## Problem details
Reproduce exactly the lines below, from the first one through the line containing "Is Responsive Web", and omit any pictures.

Web document revisions:

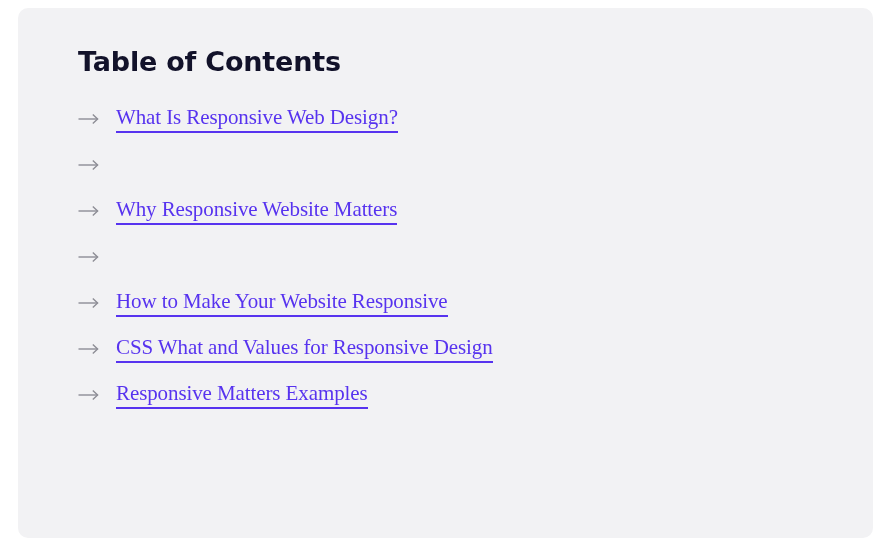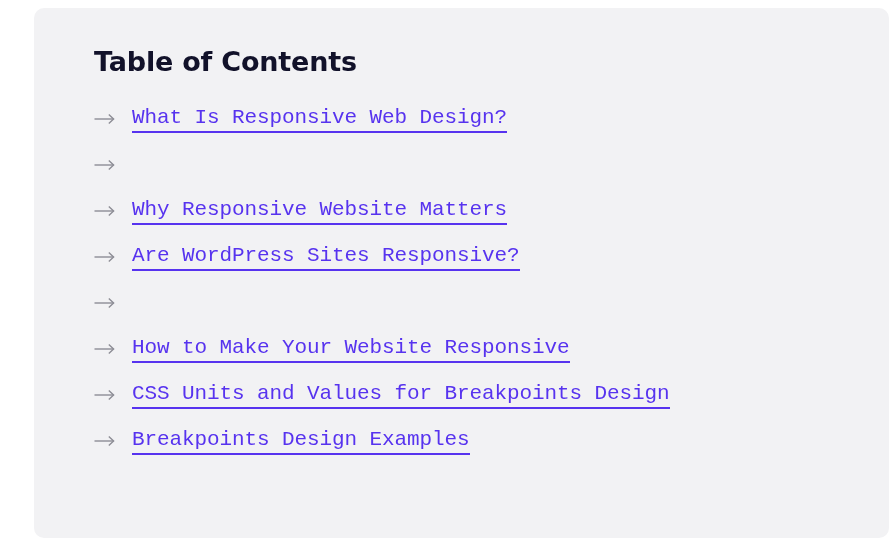"Table of Contents" .toc-card { left: 34px -> 18px }
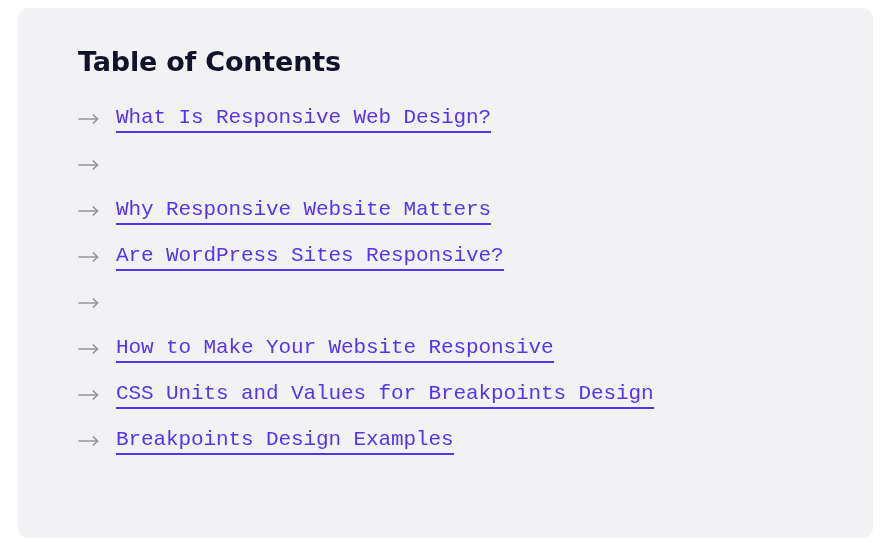"What Is Responsive Web Design?" .toc-link { font-family: Liberation Mono, monospace -> Liberation Serif, serif }
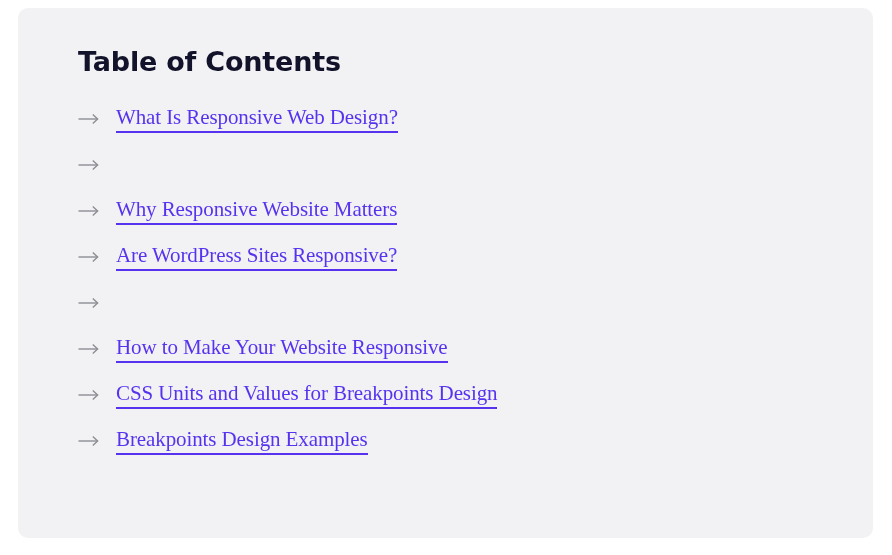"Are WordPress Sites Responsive?" li.toc-item { html: <li> <span> <svg> <path></path> <path></path> </svg> </span> <a>Are WordPress Sites Responsive?</a> </li> -> none }
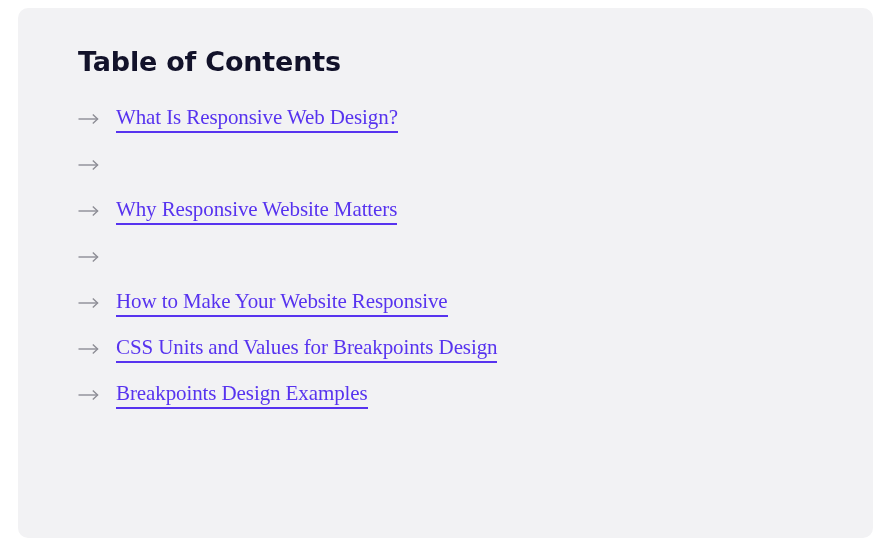"CSS Units and Values for" a.toc-link { text: Units and Values for Breakpoints -> What and Values for Responsive }
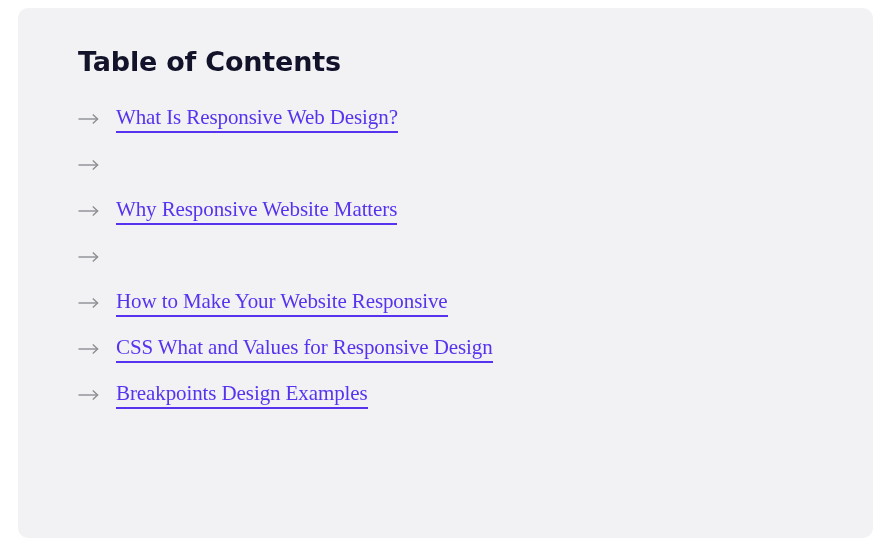"Breakpoints Design Examples" a.toc-link { text: Breakpoints Design -> Responsive Matters }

## Your response
"Table of Contents" .toc-card { left: 34px -> 18px }
"What Is Responsive Web Design?" .toc-link { font-family: Liberation Mono, monospace -> Liberation Serif, serif }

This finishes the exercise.